К счастью, Назаренко задержался в учительской комнате и ничего не заметил. Старшеклассникам удалось всего раз проделать над нами эту предательскую штуку. Потом мы были настороже. Когда старшеклассники появлялись в коридоре, мы тотчас прятались к себе в класс, закрывали двери и загораживали их партами.
Развлечение это, стоившее нам стольких слёз, придумал бледный гимназист. Его звали Багров (в некоторых источниках фамилия пишется через «а». – Авт.). Несколько лет спустя он стрелял из револьвера в Киевском оперном театре в царского министра Столыпина».
Паустовский увидит также своими глазами и покушение в городском театре, и его следующее свидетельство мы приведем в дальнейшем.
После окончания с отличием гимназии Богров поступает на юридический факультет Киевского университета Святого Владимира. В 1905 году, когда из-за революционных волнений занятия в университете прекратились, родители отправляют сына на учебу в Мюнхен.
Его политические предпочтения в этот период были уже далеки от отцовских. По словам одного из знакомых будущего террориста, Богров «поступил в Киевский университет вполне сформировавшимся социалистом-революционером». Но во время пребывания в Германии даже эсеры начинают ему казаться недостаточно радикальными. Он сближается с эсерами-максималистами, которые ПСР с ее БО считали малоактивной в борьбе с самодержавием. В 1906 году максималисты окончательно порвали с ПСР и начали кампанию террора (включая и покушение на Столыпина на Аптекарском острове), которую один из лидеров эсеров Виктор Михайлович Чернов характеризовал как сходные с погромами массовые убийства. Приведём характерную резолюцию конференции максималистов: «Где не помогает устранение одного лица, там нужно устранение их десятками; где не помогают десятки – там нужны сотни».
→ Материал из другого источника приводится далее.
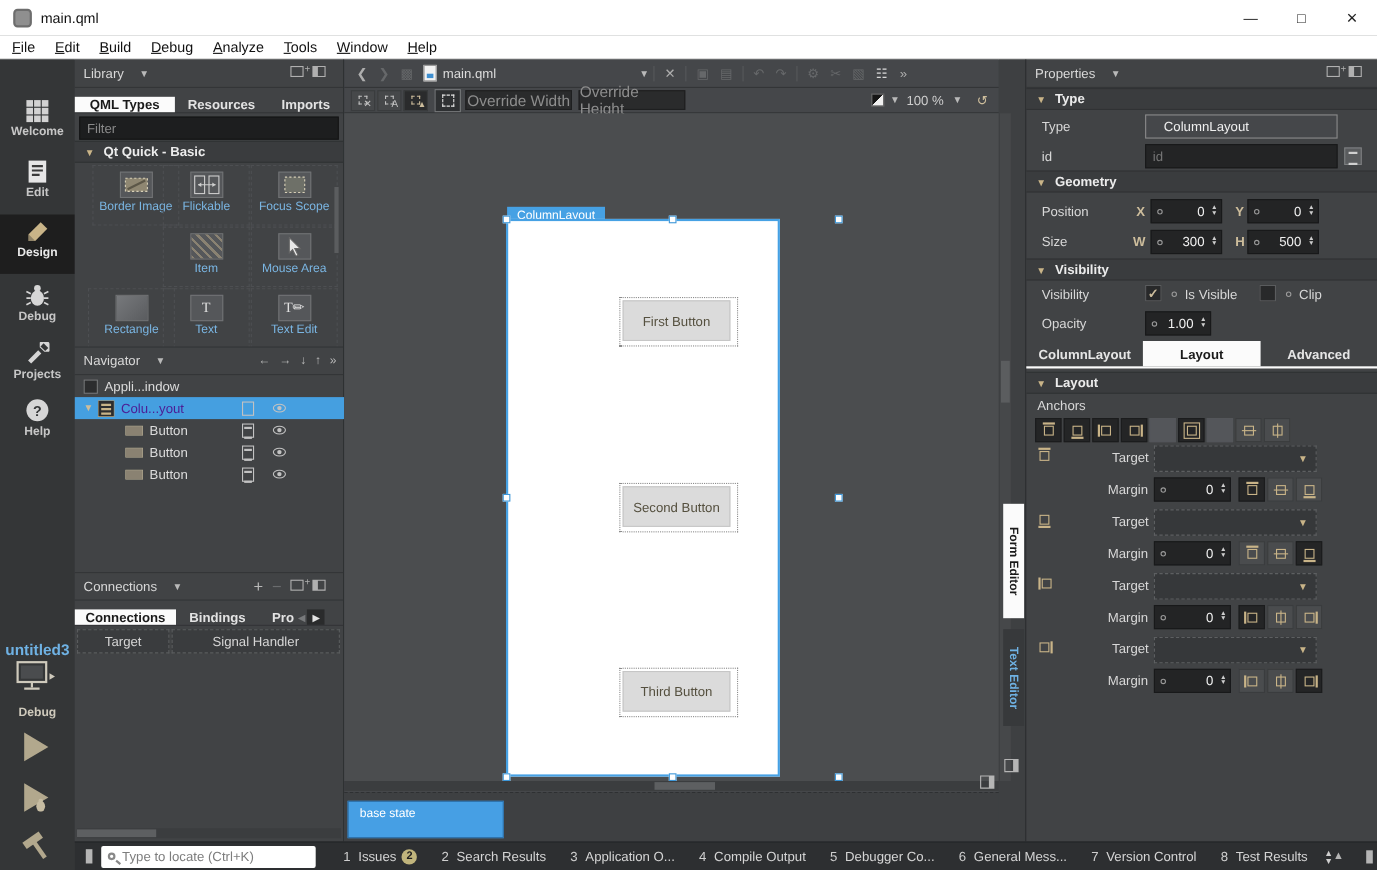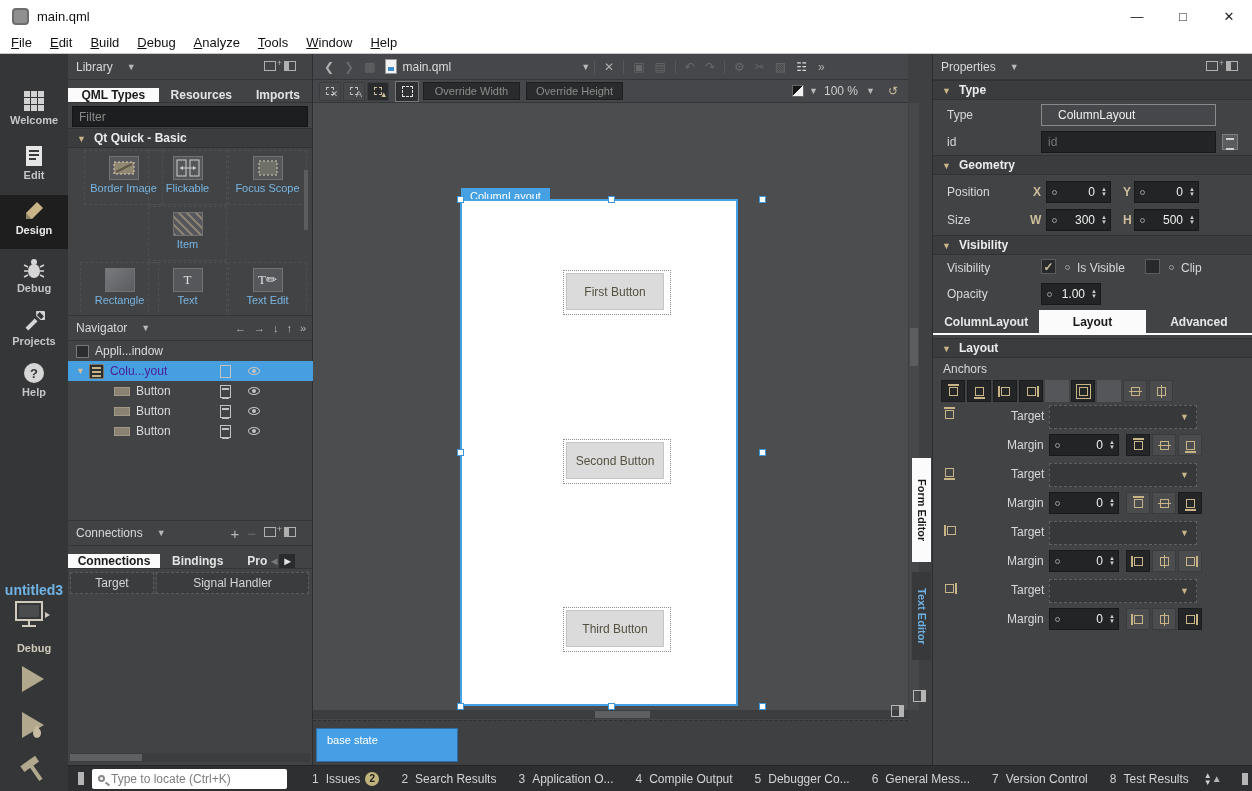--- a/index.html
+++ b/index.html
@@ -87,26 +87,26 @@
   .tb-ico { margin:0 5px; font-size:12px; color:#aeaeae; }
   .tb-ico.dim { color:#66686a; }
   .tb-sep { width:1px; height:14px; background:#56585a; margin:0 4px; }
   .qml-file-ico { width:12px; height:15px; background:#f2f2f2; border:1px solid #999; position:relative; margin:0 5px; }
   .qml-file-ico::after { content:''; position:absolute; left:2px; bottom:2px; right:2px; height:4px; background:#3f8fd0; }
   .snap-btn { width:22px; height:19px; background:#46484a; border:1px solid #3a3c3e; margin-right:2px; display:flex; align-items:center; justify-content:center; font-size:9px; color:#c2c2c2; position:relative; }
   .snap-btn.pressed { background:#2a2b2c; color:#cdbd9c; }
   .snap-btn .mini { width:8px; height:8px; border:1px dashed #c2c2c2; }
   .bb-btn { width:24px; height:21px; background:#2e3032; border:1px solid #77797b; margin:0 4px; display:flex; align-items:center; justify-content:center; }
   .bb-btn .mini { width:11px; height:11px; border:1px dashed #e2e2e2; }
-  .ovr-field { height:18px; width:97px; background:#2a2b2c; border:1px solid #1e1f20; color:#8d8d8d; font-size:11px; display:flex; align-items:center; justify-content:center; margin-right:6px; }
+  .ovr-field { height:18px; width:97px; background:#2a2b2c; border:1px solid #1e1f20; color:#8d8d8d; font-size:14px; display:flex; align-items:center; justify-content:center; margin-right:6px; }
   .bw-ico { width:12px; height:12px; background:linear-gradient(135deg,#161616 50%,#f1f1f1 50%); border:1px solid #666; }
   .zoom-text { color:#cdcdcd; margin:0 6px; }
 
   .viewport { position:absolute; left:0; top:49px; right:0; height:607px; background:#4b4d4f; }
-  .qcanvas { position:absolute; left:147px; top:96px; width:278px; height:507px; background:#ffffff; border:2px solid #46a1e4; }
+  .qcanvas { position:absolute; left:147px; top:96px; width:249px; height:507px; background:#ffffff; border:2px solid #46a1e4; }
   .sel-label { position:absolute; left:148px; top:85px; height:17px; background:#46a1e4; color:#fff; font-size:11px; line-height:17px; padding:0 9px; }
   .handle { position:absolute; width:7px; height:7px; background:#fff; border:1px solid #3d96d8; }
   .qbtn-outer { position:absolute; left:101px; width:108px; height:45px; border:1px dotted #8c8c8c; }
   .qbtn-inner { position:absolute; left:2px; top:2px; width:98px; height:37px; background:#dbdbdb; border:1px solid #c6c6c6; display:flex; align-items:center; justify-content:center; color:#55503f; font-size:12px; }
   .hscroll { position:absolute; height:9px; background:#3b3d3f; }
   .hthumb { position:absolute; top:1px; height:7px; background:#5d5f61; }
   .dock-ico { display:inline-block; width:13px; height:12px; border:1px solid #b5b5b5; border-right-width:5px; }
   .states-bar { position:absolute; left:0; top:666px; right:0; height:45px; background:#3e4042; border-top:1px dashed #2e3032; }
   .base-state { position:absolute; left:3px; top:7px; width:142px; height:34px; background:#469fe4; border:1px solid #2d6ea6; color:#fff; font-size:11px; padding:5px 0 0 10px; }
 
@@ -310,20 +310,28 @@
       <div class="lib-ico">
           <svg width="22" height="18">
             <rect x="2" y="2" width="18" height="14" fill="#6e7068" stroke="#d8d0b8" stroke-dasharray="2,2"></rect>
           </svg>
         </div>
       <div class="lib-lab">Focus Scope</div>
     </div>
     <div class="lib-cell" style="left:80px;top:56px;">
       <div class="lib-ico" style="background:repeating-linear-gradient(45deg,#8a8272 0 2px,#55575a 2px 6px);"></div>
       <div class="lib-lab">Item</div>
+    </div>
+    <div class="lib-cell" style="left:160px;top:56px;">
+      <div class="lib-ico">
+          <svg width="18" height="18">
+            <polygon points="4,1 14,11 9,11 12,17 10,18 7,12 4,15" fill="#e8e8e8" stroke="#666"></polygon>
+          </svg>
+        </div>
+      <div class="lib-lab">Mouse Area</div>
     </div>
     <div class="lib-cell" style="left:12px;top:112px;">
       <div class="lib-ico" style="background:linear-gradient(135deg,#77797c,#5a5c5f);"></div>
       <div class="lib-lab">Rectangle</div>
     </div>
     <div class="lib-cell" style="left:80px;top:112px;">
       <div class="lib-ico" style="font-family:'Liberation Serif',serif;">T</div>
       <div class="lib-lab">Text</div>
     </div>
     <div class="lib-cell" style="left:160px;top:112px;">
В конце 1906 года Богров переходит к анархистам-коммунистам, принимает активное участие в работе их киевского кружка и вскоре занимает в нём видное положение. Анархисты тогда были наиболее радикальной группировкой в революционном движении, выступая не за достижение локальных политических целей, а за полный слом всей системы общественных отношений. Как правило, в анархистских группах скапливались бывшие эсеры, эсеры-максималисты и, в меньшей мере, эсдеки, недовольные «пассивностью» своих партий.
Всего в период революции 1905–1907 годов в России насчитывалось около пяти тысяч активных анархистов. Немало в партии было и откровенных уголовников, учитывая, что анархисты считали бандитизм «социально прогрессивным явлением». Скажем, ярким образцом анархиста был бывший уголовник Леонид Домогацкий. Собственноручно он убил 16 и ранил 8 человек, вместе с коллегами еще 50, а также принял участие в 14 грабежах.